Most of my scripts run one time per day, and those are fine. But I have others that must run every 30 minutes — between 8:00 AM and 7:00 PM, Monday to Friday. How do I get my scripts to work like that in AlwaysUp?
There are a couple of steps you should take run your scripts exactly when you want to.
1. Configure AlwaysUp to run your script every 30 minutes
By default, AlwaysUp runs your script 24/7, launching it at boot and quickly restarting it whenever it stops. But that’s clearly not what you want.
To run your script every 30 minutes, on the hour and half-hour:
Edit your script in AlwaysUp
Switch to the Restart tab. These settings determine what AlwaysUp does after your script exits.
Since you don’t want to restart your script immediately after it completes, select the Not immediately option.
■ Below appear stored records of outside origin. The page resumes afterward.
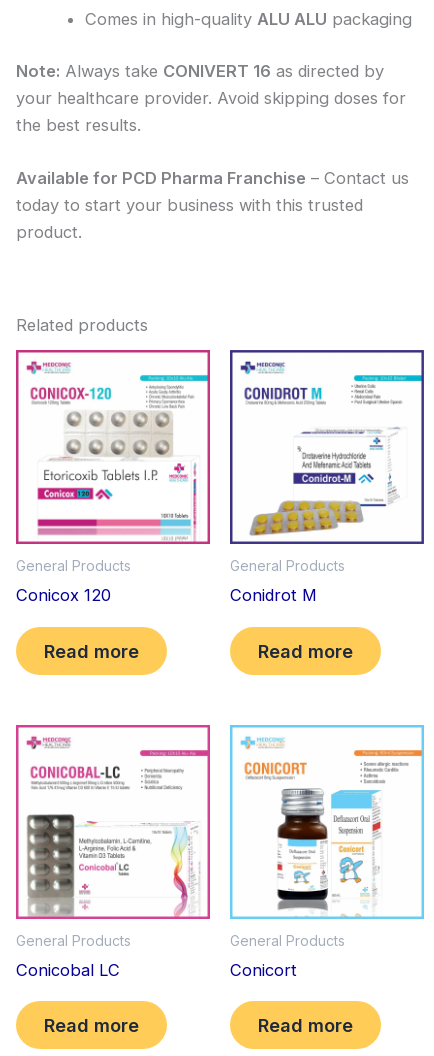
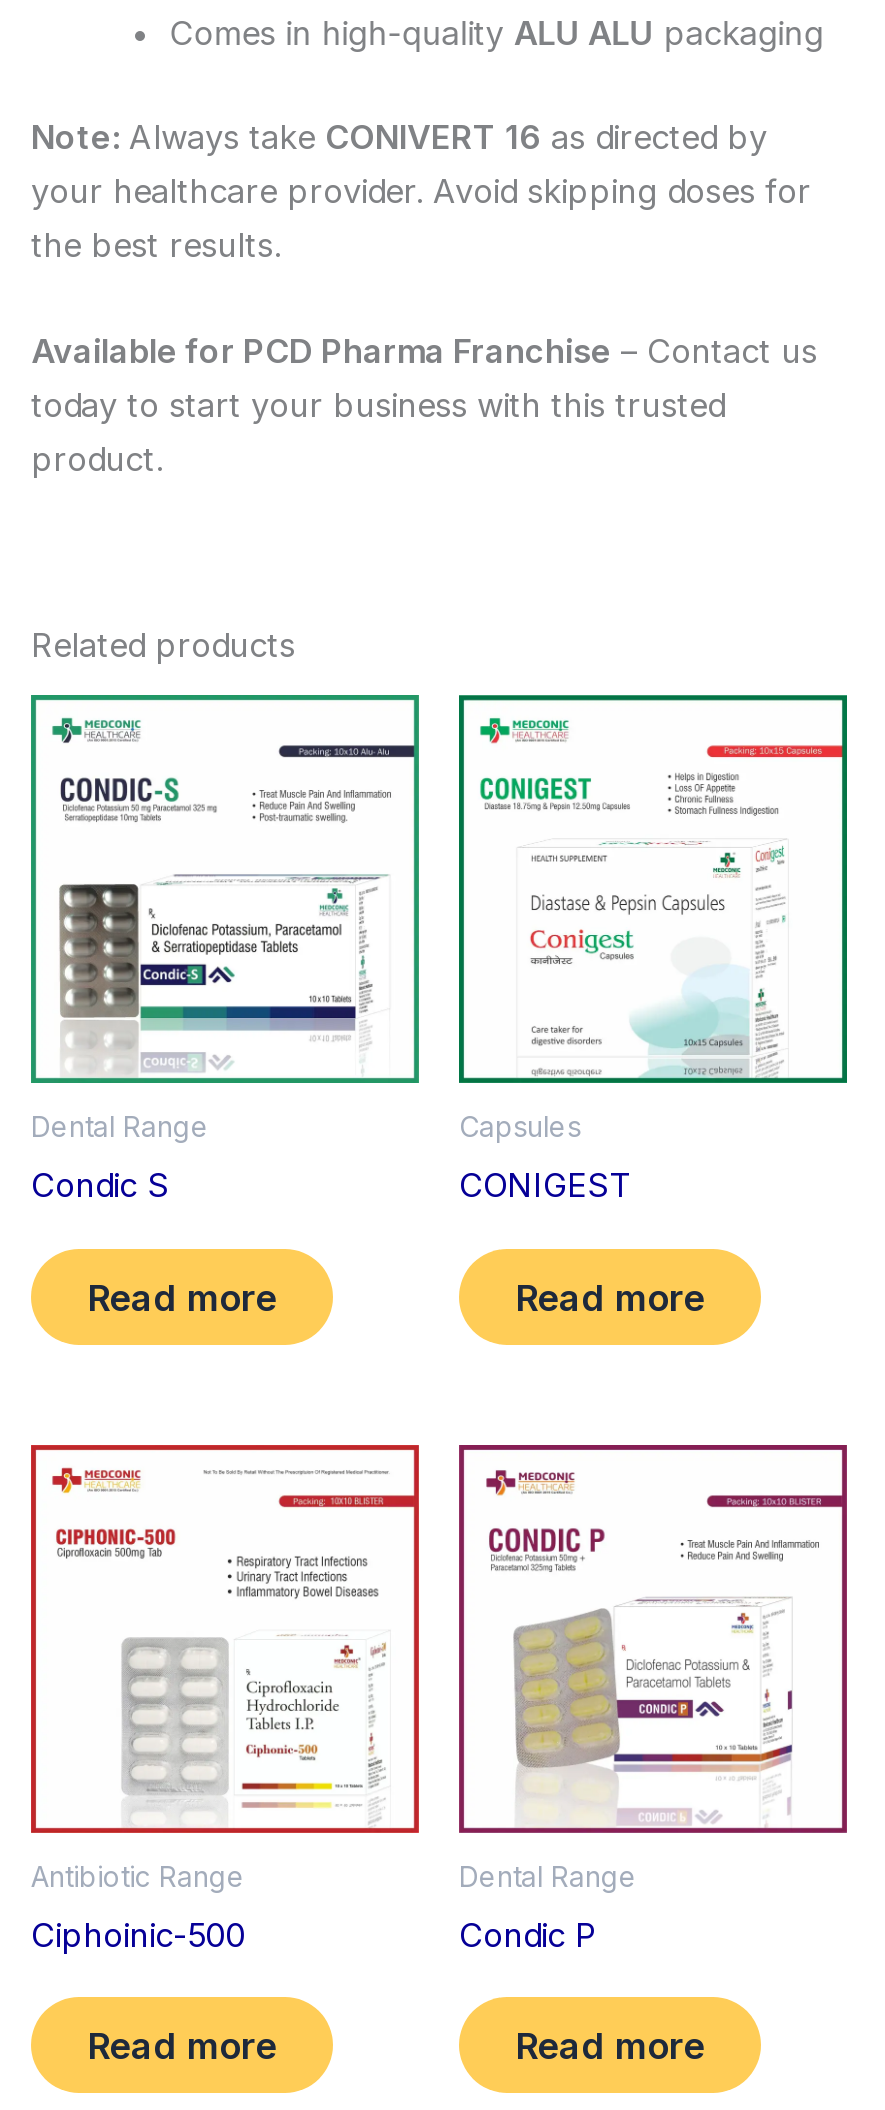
- [image]
- General Products
+ [image]
+ Dental Range

- [image]
- General Products
+ [image]
+ Capsules

- Conicox 120
+ Condic S

- Conidrot M
+ CONIGEST

- [image]
- General Products
+ [image]
+ Antibiotic Range

- [image]
- General Products
+ [image]
+ Dental Range

- Conicobal LC
+ Ciphoinic-500

- Conicort
+ Condic P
Choose On the next hour and half-hour.
Check Minimize event logging as the application stops & restarts. That option tells AlwaysUp that frequent stops and starts are normal and shouldn’t cause panic. 🙂
Save your changes.
At this point, you should test your AlwaysUp entry and confirm that it behaves correctly. Once started, the script should run at the top and the bottom of the hour.
For example, we set up a batch file service as above. After an initial run, the state switched to “Waiting”. And clicking the clock icon showed AlwaysUp holding off until 3:30 for the next run (as expected):
2. Use Service Scheduler to control when your AlwaysUp service runs
So your script is now set to run every half-hour. Great! However, AlwaysUp will run it all day, every day — weekends included.
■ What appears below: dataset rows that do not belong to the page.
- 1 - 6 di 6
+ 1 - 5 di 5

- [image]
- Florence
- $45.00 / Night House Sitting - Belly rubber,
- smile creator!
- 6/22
To make sure that your script runs only Monday through Friday between 8 AM and 7 PM:
Download our free Service Scheduler utility. (You can setup the Windows Task Scheduler instead, but Service Scheduler is much easier to use.)
Start Service Scheduler.
Select Service Task > New from the menu.
Configure the Add Service Task window to start your AlwaysUp-created service every weekday at 8 AM. The window should look like this:
Note that the name of the service will be whatever you called your script in AlwaysUp, plus the “(managed by AlwaysUpService)” suffix. For example, our AlwaysUp entry is named “Process Folder Script” so the corresponding service is called “Process Folder Script (managed by AlwaysUpService)”. And that’s what we selected in the screenshot above.
Click Save to create the new service task.
Finally, create another service task that stops the same service every weekday at 7 PM:
You should end up with a couple of tasks in Service Scheduler:
And that’s it. Going forward, AlwaysUp will run your script every 30 minutes, but only on weekdays between 8 AM and 7 PM.